(Data)
>>>>

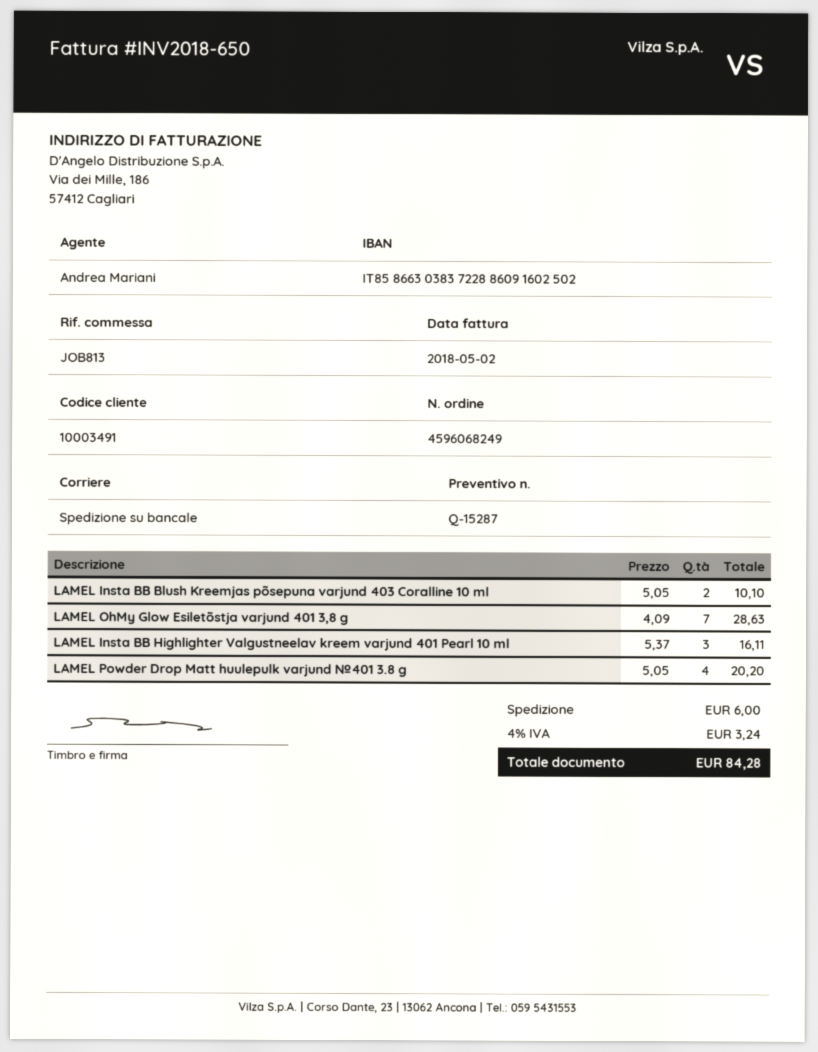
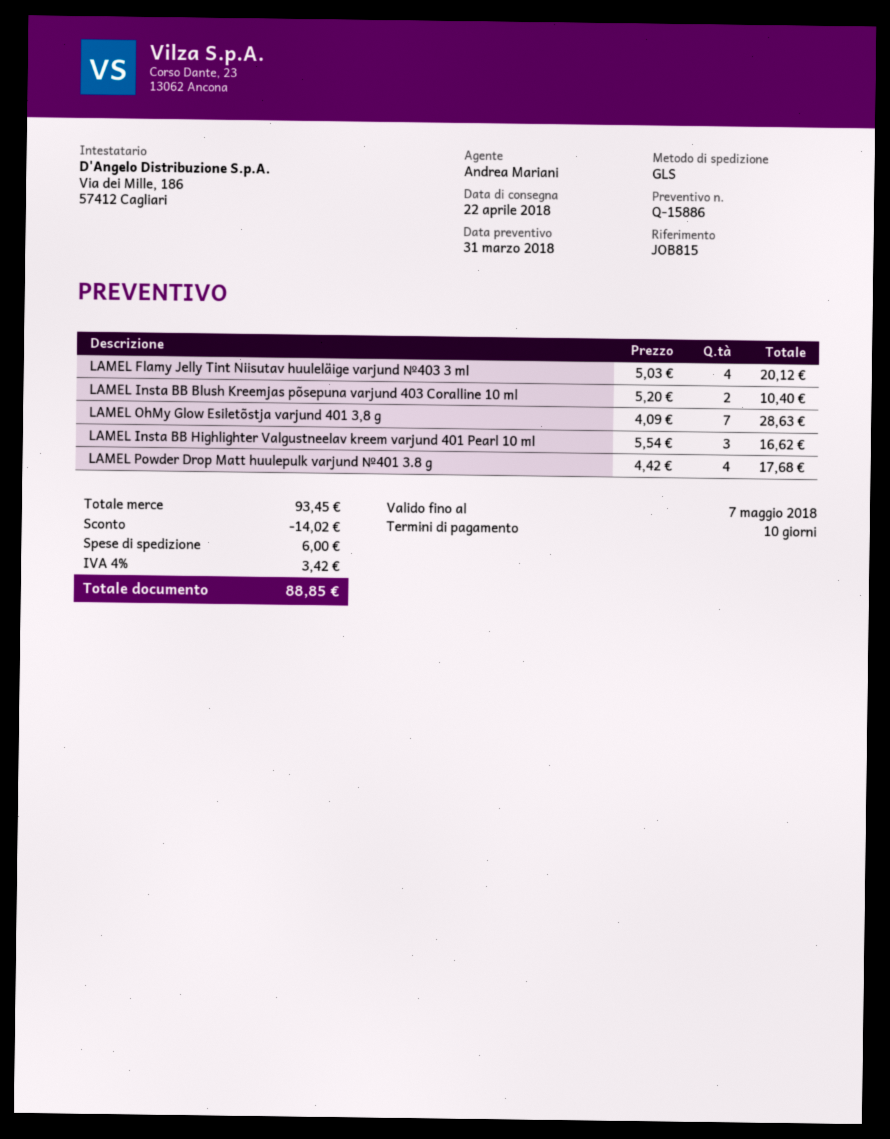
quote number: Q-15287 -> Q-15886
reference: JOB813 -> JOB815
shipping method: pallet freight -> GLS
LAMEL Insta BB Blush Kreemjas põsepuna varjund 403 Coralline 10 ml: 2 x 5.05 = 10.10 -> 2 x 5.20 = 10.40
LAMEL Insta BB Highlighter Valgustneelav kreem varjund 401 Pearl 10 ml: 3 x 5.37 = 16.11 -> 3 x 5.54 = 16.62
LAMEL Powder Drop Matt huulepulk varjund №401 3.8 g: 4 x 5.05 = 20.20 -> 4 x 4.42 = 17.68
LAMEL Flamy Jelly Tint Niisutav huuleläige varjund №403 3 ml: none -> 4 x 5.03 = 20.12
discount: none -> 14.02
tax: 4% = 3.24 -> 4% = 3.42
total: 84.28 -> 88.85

<<<<
>>>>

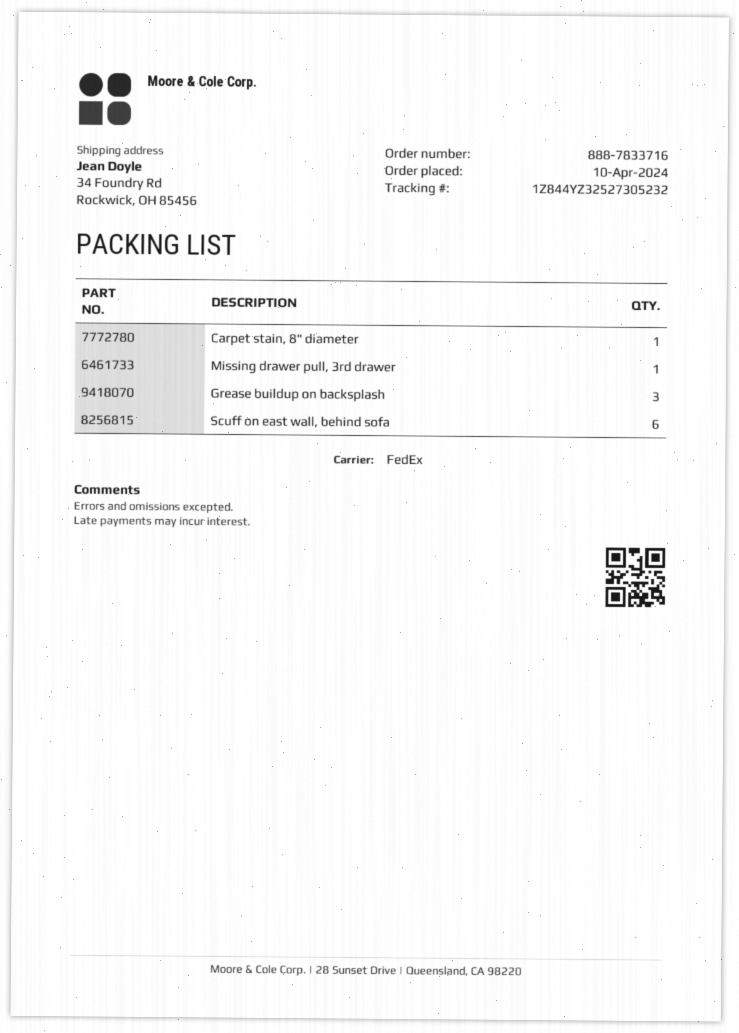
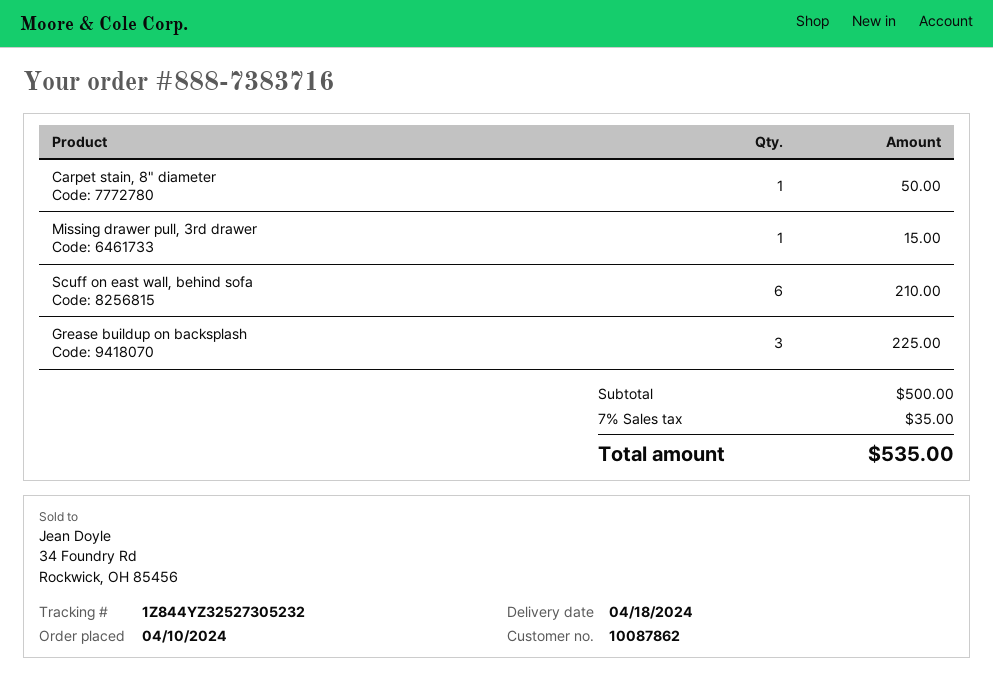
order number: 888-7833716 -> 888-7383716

<<<<
>>>>

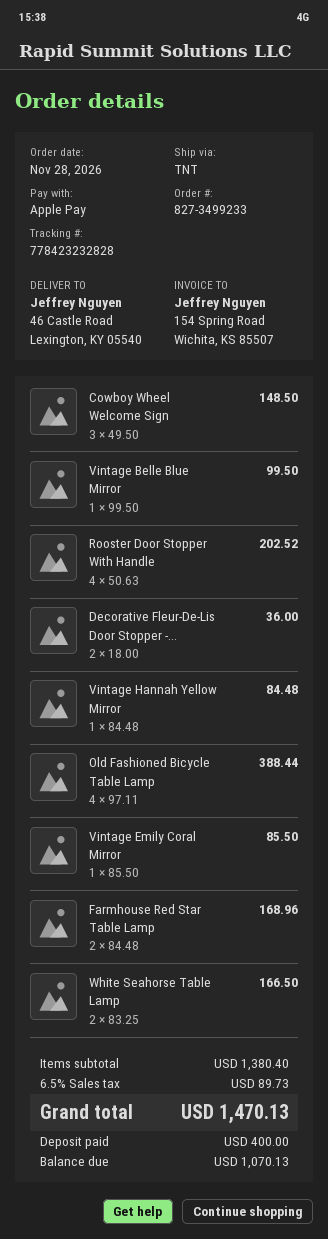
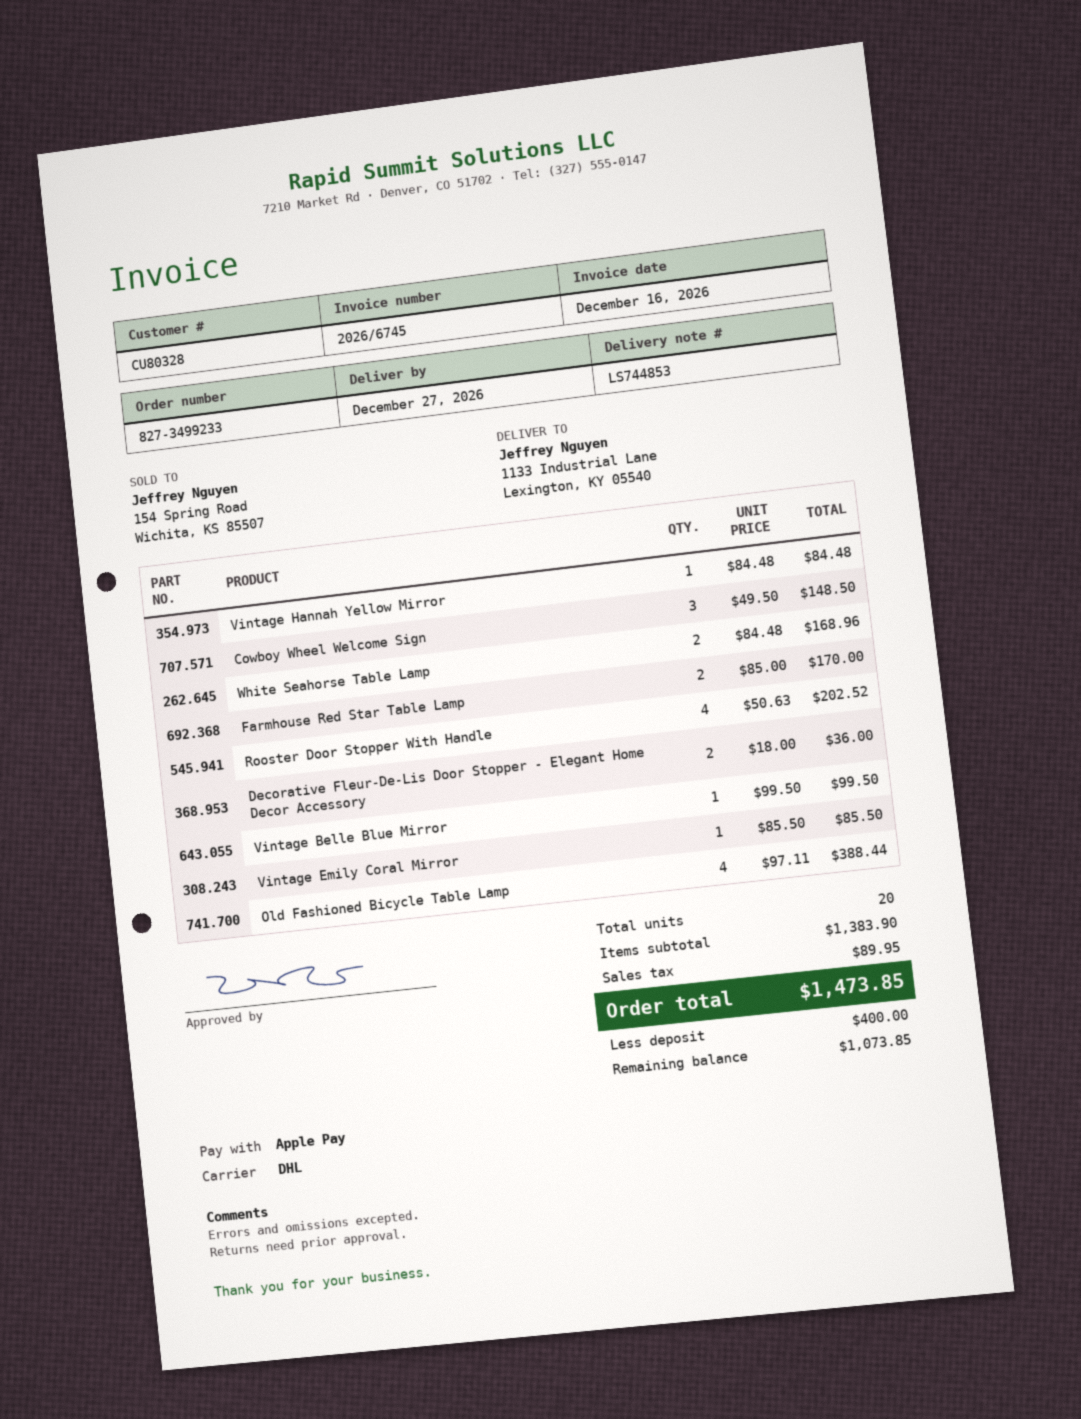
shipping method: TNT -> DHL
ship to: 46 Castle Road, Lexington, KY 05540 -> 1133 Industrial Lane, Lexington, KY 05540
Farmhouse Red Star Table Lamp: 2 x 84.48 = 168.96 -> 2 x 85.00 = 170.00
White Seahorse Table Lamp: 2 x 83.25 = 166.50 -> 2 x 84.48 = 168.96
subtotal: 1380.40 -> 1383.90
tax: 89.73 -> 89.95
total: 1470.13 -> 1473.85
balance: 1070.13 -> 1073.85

<<<<

(Exercise aim)
In the data above, find the line with "LAMEL Insta BB Highlighter" and the line with "total: 84.28 -> 88.85". Retype both, plus every line between them, exactly.

(Task response)
LAMEL Insta BB Highlighter Valgustneelav kreem varjund 401 Pearl 10 ml: 3 x 5.37 = 16.11 -> 3 x 5.54 = 16.62
LAMEL Powder Drop Matt huulepulk varjund №401 3.8 g: 4 x 5.05 = 20.20 -> 4 x 4.42 = 17.68
LAMEL Flamy Jelly Tint Niisutav huuleläige varjund №403 3 ml: none -> 4 x 5.03 = 20.12
discount: none -> 14.02
tax: 4% = 3.24 -> 4% = 3.42
total: 84.28 -> 88.85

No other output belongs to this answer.